• [Given entries]
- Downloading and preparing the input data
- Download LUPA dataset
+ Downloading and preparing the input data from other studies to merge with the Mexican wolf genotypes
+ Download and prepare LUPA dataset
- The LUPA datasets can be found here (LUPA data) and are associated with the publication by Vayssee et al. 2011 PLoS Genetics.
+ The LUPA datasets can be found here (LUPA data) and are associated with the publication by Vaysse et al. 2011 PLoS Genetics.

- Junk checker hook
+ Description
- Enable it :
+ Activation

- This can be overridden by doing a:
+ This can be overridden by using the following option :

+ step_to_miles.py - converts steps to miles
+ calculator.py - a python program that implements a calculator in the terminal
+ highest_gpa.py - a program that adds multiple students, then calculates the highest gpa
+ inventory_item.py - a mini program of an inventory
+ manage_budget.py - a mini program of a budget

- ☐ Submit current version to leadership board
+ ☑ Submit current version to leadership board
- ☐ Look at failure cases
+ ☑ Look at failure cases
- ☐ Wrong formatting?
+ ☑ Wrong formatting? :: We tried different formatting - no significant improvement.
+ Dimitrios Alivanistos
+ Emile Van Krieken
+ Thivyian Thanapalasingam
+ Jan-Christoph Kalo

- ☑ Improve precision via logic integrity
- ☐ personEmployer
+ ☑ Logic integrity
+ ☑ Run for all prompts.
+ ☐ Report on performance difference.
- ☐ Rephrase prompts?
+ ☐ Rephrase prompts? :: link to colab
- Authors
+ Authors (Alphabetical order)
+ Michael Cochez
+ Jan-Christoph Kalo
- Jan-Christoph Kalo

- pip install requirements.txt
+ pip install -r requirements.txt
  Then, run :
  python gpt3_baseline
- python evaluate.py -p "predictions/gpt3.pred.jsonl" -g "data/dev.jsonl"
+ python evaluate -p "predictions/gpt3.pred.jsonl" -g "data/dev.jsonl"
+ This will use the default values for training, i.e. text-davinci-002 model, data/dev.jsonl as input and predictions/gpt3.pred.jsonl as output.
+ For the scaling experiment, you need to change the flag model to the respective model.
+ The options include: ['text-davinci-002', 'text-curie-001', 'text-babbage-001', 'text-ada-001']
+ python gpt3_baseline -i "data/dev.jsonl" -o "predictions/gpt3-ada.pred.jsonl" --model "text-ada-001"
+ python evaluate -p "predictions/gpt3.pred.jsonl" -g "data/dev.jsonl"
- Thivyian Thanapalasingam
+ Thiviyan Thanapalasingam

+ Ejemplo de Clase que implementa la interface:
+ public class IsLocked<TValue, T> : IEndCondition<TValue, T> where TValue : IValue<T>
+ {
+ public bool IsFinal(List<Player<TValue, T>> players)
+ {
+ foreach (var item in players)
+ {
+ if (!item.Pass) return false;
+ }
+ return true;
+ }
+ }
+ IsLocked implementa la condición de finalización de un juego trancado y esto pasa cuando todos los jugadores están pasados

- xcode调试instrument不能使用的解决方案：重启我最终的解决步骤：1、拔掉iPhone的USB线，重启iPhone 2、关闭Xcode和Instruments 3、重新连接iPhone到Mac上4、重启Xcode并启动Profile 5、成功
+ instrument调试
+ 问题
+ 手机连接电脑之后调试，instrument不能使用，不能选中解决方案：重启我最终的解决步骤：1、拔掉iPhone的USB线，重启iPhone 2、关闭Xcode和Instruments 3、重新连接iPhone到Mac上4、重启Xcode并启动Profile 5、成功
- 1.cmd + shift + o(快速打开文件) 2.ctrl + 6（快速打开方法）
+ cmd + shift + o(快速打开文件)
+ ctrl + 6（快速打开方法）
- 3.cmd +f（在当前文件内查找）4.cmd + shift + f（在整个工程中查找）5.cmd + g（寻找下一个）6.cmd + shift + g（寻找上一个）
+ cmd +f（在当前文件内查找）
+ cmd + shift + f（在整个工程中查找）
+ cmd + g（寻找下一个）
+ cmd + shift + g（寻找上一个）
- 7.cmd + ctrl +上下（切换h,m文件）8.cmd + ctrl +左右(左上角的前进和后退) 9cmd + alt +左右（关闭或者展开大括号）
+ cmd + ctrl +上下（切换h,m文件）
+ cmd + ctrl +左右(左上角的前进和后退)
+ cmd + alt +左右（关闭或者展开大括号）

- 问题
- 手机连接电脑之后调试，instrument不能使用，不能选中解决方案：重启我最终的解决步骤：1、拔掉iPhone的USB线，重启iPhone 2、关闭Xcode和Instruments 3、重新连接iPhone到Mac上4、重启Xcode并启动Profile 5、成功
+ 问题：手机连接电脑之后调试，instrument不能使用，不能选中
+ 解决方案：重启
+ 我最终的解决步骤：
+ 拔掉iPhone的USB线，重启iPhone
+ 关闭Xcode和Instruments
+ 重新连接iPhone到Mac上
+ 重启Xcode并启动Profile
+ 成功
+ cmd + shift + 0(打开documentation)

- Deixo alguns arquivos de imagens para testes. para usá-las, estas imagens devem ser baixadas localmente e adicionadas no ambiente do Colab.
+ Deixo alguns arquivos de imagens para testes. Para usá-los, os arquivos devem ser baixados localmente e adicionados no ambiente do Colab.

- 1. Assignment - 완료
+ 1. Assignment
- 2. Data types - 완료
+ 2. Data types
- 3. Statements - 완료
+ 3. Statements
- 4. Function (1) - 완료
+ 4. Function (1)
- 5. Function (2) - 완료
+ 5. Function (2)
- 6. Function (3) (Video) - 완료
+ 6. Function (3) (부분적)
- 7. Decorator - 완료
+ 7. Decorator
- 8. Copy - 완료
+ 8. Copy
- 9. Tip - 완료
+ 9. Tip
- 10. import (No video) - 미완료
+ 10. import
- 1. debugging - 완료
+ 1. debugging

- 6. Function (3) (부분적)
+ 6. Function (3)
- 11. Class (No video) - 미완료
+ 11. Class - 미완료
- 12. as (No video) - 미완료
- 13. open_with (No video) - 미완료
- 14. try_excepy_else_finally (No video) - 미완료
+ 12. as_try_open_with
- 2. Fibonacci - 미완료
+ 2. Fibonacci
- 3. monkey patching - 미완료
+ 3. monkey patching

• [What to produce] Only the number is wanted: how many lines in the listing hold "found"?

• [Written answer] 2